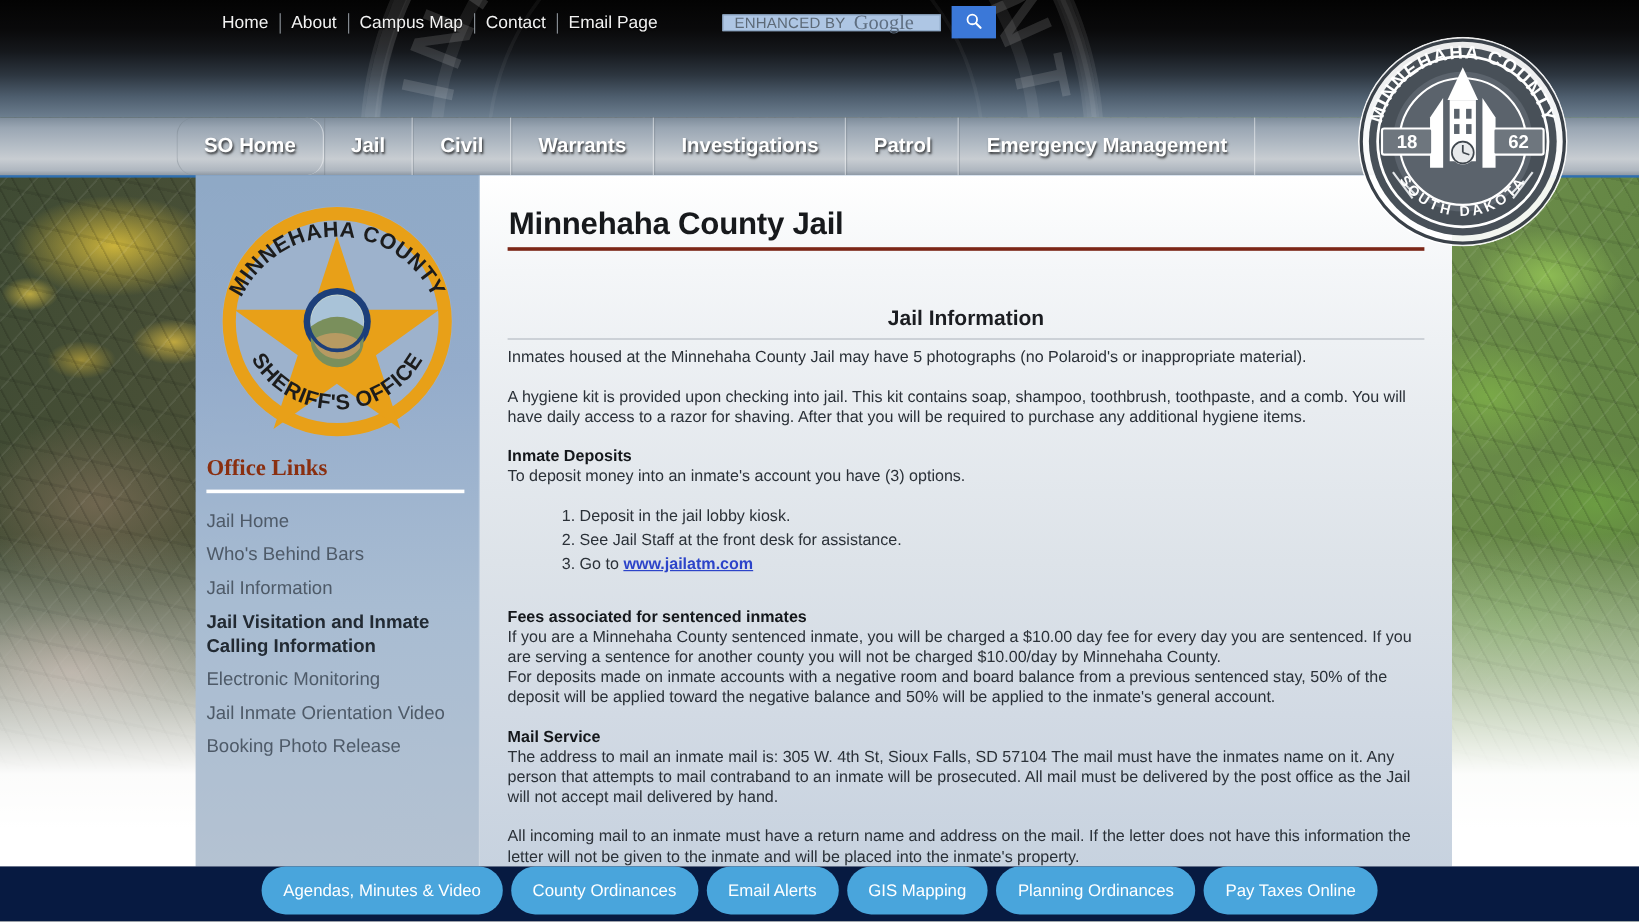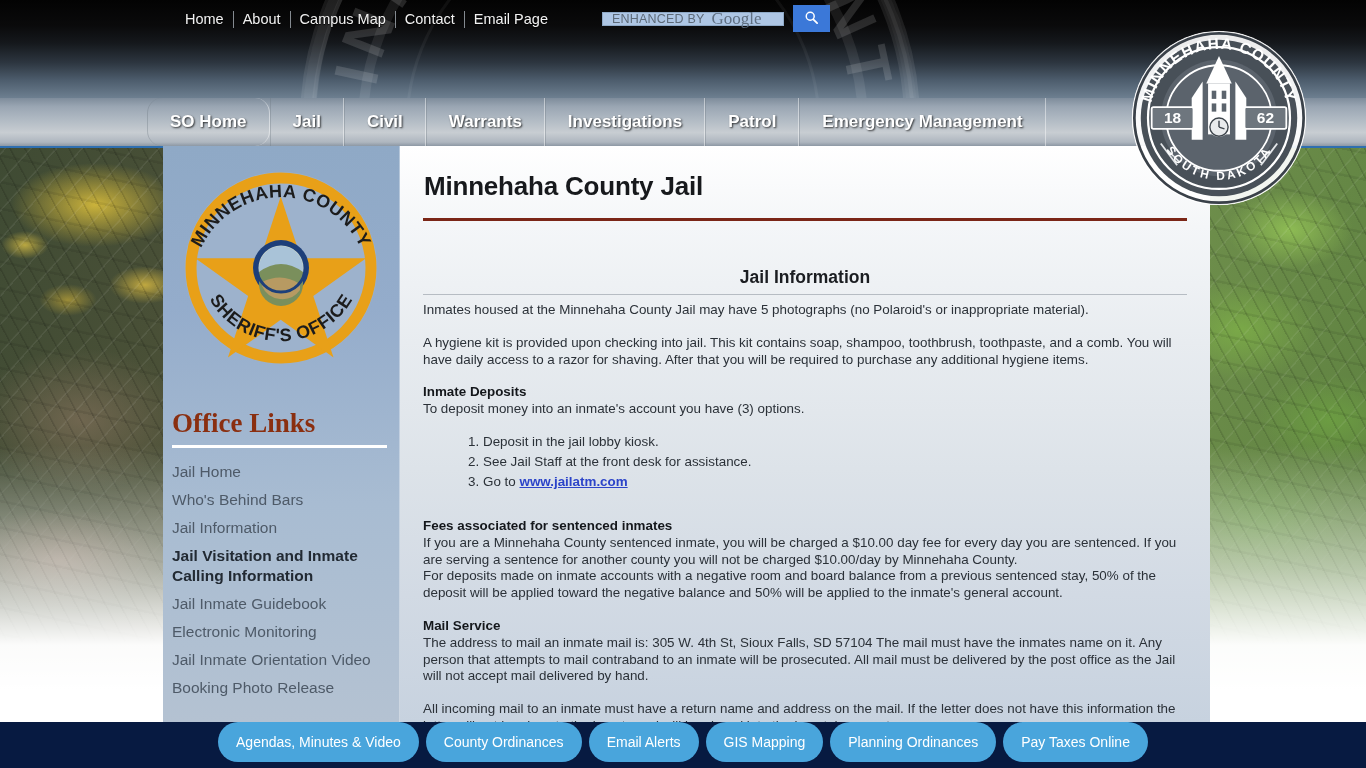--- a/index.html
+++ b/index.html
@@ -170,7 +170,7 @@
   }
   .page-title {
     font-size: 26px; font-weight: bold; color: #17191c;
-    padding: 25px 0 16px 1px; letter-spacing: -0.2px;
+    padding: 25px 0 4px 1px; letter-spacing: -0.2px;
   }
   .title-rule { height: 3px; background: #7b2617; margin-bottom: 46px; }
   .section-heading {

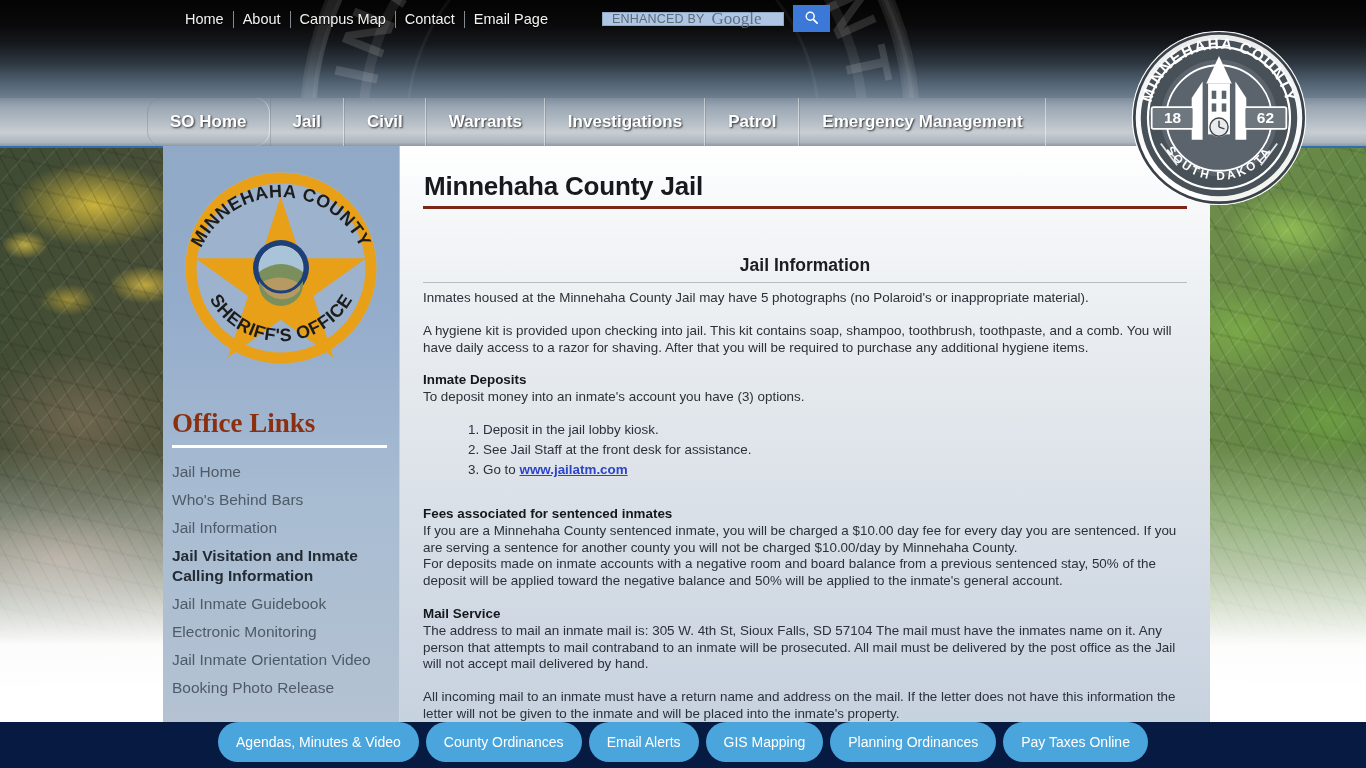--- a/index.html
+++ b/index.html
@@ -145,9 +145,8 @@
   .badge { width: 210px; height: 208px; }
   .office-links-title {
     color: #8a2f10; font-family: "Liberation Serif", serif;
-    font-size: 27px; font-weight: bold;
+    font-size: 19px; font-weight: bold;
     padding: 8px 0 4px 9px;
-    margin-top: 28px;
   }
   .office-links-rule {
     height: 3px; background: #ffffff; margin: 2px 12px 10px 9px;

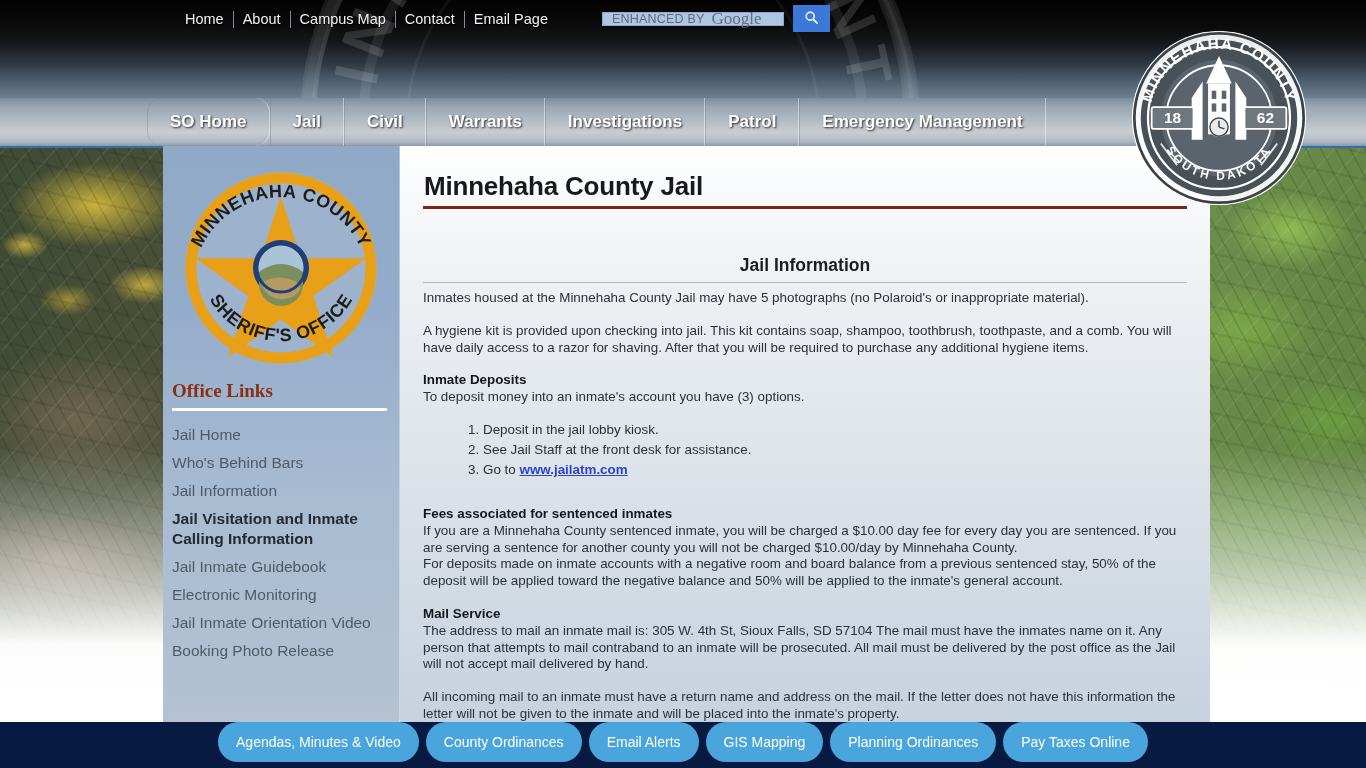--- a/index.html
+++ b/index.html
@@ -359,7 +359,6 @@
   <a class="side-link" href="#">Who's Behind Bars</a>
   <a class="side-link" href="#">Jail Information</a>
   <a class="side-link active" href="#">Jail Visitation and Inmate Calling Information</a>
-  <a class="side-link" href="#">Jail Inmate Guidebook</a>
   <a class="side-link" href="#">Electronic Monitoring</a>
   <a class="side-link" href="#">Jail Inmate Orientation Video</a>
   <a class="side-link" href="#">Booking Photo Release</a>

Your assignment: A word-for-word copy of the entries is needed, with no pictures in it.

Task answer:
--- a/index.html
+++ b/index.html
@@ -170,7 +170,7 @@
   }
   .page-title {
     font-size: 26px; font-weight: bold; color: #17191c;
-    padding: 25px 0 16px 1px; letter-spacing: -0.2px;
+    padding: 25px 0 4px 1px; letter-spacing: -0.2px;
   }
   .title-rule { height: 3px; background: #7b2617; margin-bottom: 46px; }
   .section-heading {

--- a/index.html
+++ b/index.html
@@ -145,9 +145,8 @@
   .badge { width: 210px; height: 208px; }
   .office-links-title {
     color: #8a2f10; font-family: "Liberation Serif", serif;
-    font-size: 27px; font-weight: bold;
+    font-size: 19px; font-weight: bold;
     padding: 8px 0 4px 9px;
-    margin-top: 28px;
   }
   .office-links-rule {
     height: 3px; background: #ffffff; margin: 2px 12px 10px 9px;

--- a/index.html
+++ b/index.html
@@ -359,7 +359,6 @@
   <a class="side-link" href="#">Who's Behind Bars</a>
   <a class="side-link" href="#">Jail Information</a>
   <a class="side-link active" href="#">Jail Visitation and Inmate Calling Information</a>
-  <a class="side-link" href="#">Jail Inmate Guidebook</a>
   <a class="side-link" href="#">Electronic Monitoring</a>
   <a class="side-link" href="#">Jail Inmate Orientation Video</a>
   <a class="side-link" href="#">Booking Photo Release</a>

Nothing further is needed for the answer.